- Input data:

=== Begin Enclosure ===

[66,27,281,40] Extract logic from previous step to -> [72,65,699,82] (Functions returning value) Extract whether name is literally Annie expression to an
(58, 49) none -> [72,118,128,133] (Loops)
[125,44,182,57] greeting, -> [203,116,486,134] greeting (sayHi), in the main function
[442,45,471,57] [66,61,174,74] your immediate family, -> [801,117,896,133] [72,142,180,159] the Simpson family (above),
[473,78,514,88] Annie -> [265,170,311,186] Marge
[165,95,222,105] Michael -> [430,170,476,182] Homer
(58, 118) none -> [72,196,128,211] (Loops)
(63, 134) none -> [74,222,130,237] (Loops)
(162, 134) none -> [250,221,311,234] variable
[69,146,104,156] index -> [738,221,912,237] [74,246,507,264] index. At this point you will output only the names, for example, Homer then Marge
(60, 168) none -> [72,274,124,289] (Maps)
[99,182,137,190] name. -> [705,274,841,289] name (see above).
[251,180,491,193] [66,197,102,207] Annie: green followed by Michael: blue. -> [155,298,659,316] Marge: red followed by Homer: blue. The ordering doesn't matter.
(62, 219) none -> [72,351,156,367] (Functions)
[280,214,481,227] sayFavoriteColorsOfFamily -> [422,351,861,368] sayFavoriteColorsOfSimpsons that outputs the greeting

=== End Enclosure ===
=== Begin Enclosure ===

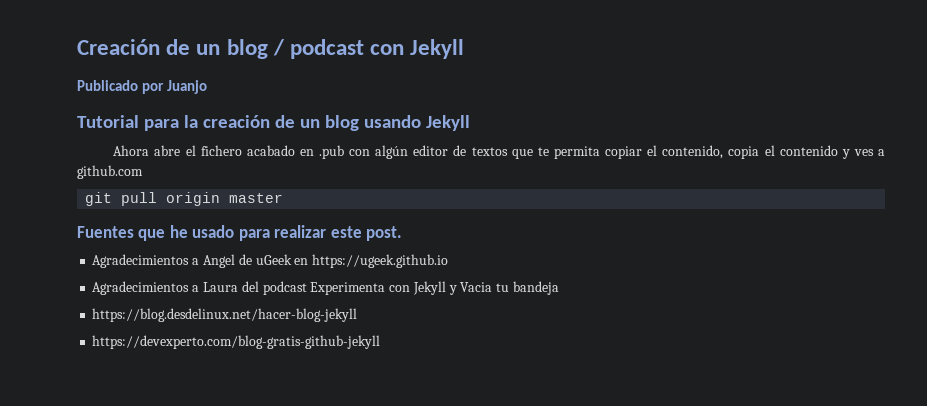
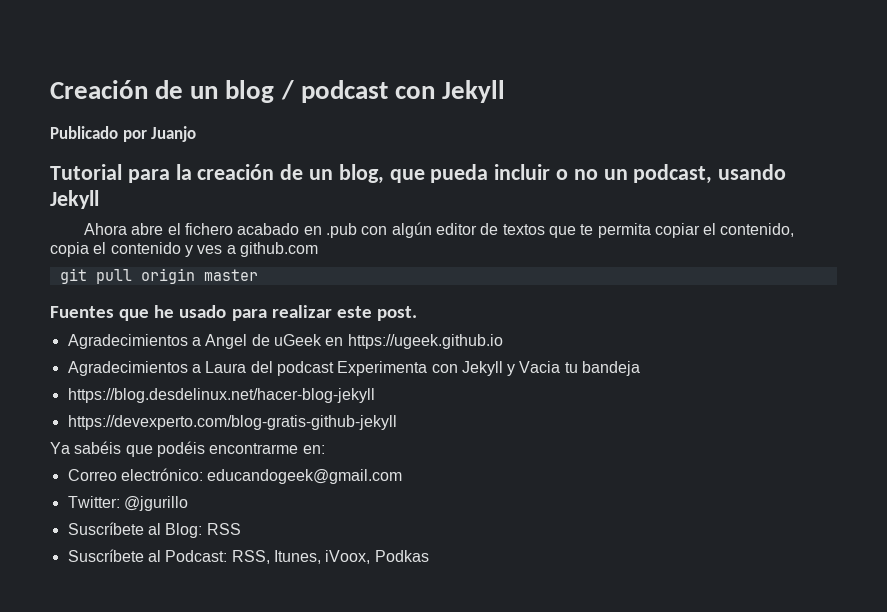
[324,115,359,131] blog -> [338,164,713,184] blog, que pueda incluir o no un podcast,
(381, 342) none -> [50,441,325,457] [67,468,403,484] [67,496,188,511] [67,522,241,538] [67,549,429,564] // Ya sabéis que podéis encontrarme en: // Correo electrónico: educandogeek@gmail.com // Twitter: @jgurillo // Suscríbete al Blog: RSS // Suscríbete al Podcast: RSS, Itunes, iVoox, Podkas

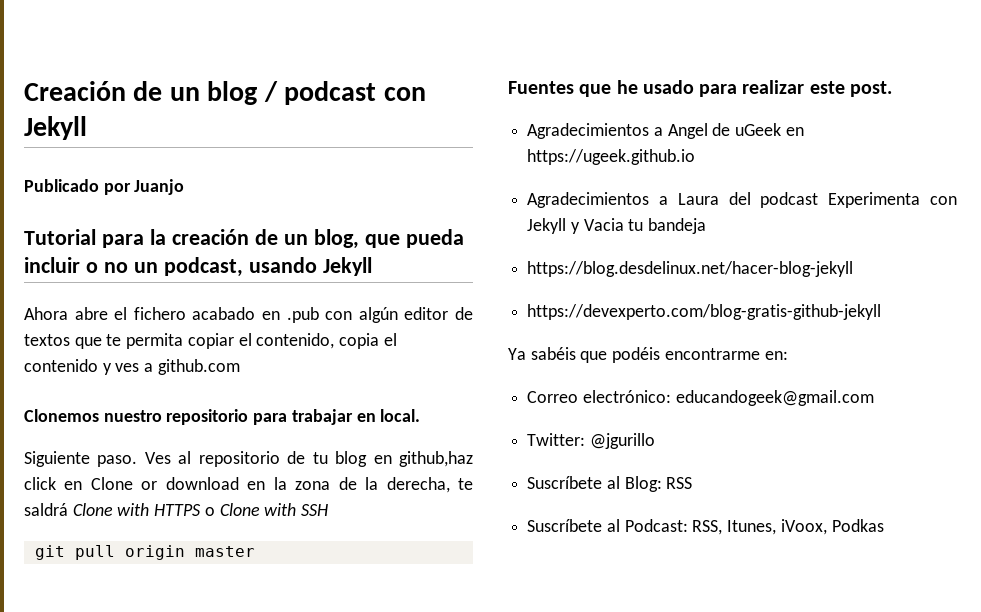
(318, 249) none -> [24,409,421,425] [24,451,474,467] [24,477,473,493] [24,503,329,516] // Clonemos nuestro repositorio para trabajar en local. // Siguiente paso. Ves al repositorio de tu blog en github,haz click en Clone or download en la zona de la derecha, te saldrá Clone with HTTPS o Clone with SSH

=== End Enclosure ===

- Task objective: Your task is to restate, word for word, only those lines above that fall between the line holding "[66,27,281,40] Extract logic" and the line holding "(162, 134) none -> [250,221,311,234] variable", inclusive.

- Solution to this problem:
[66,27,281,40] Extract logic from previous step to -> [72,65,699,82] (Functions returning value) Extract whether name is literally Annie expression to an
(58, 49) none -> [72,118,128,133] (Loops)
[125,44,182,57] greeting, -> [203,116,486,134] greeting (sayHi), in the main function
[442,45,471,57] [66,61,174,74] your immediate family, -> [801,117,896,133] [72,142,180,159] the Simpson family (above),
[473,78,514,88] Annie -> [265,170,311,186] Marge
[165,95,222,105] Michael -> [430,170,476,182] Homer
(58, 118) none -> [72,196,128,211] (Loops)
(63, 134) none -> [74,222,130,237] (Loops)
(162, 134) none -> [250,221,311,234] variable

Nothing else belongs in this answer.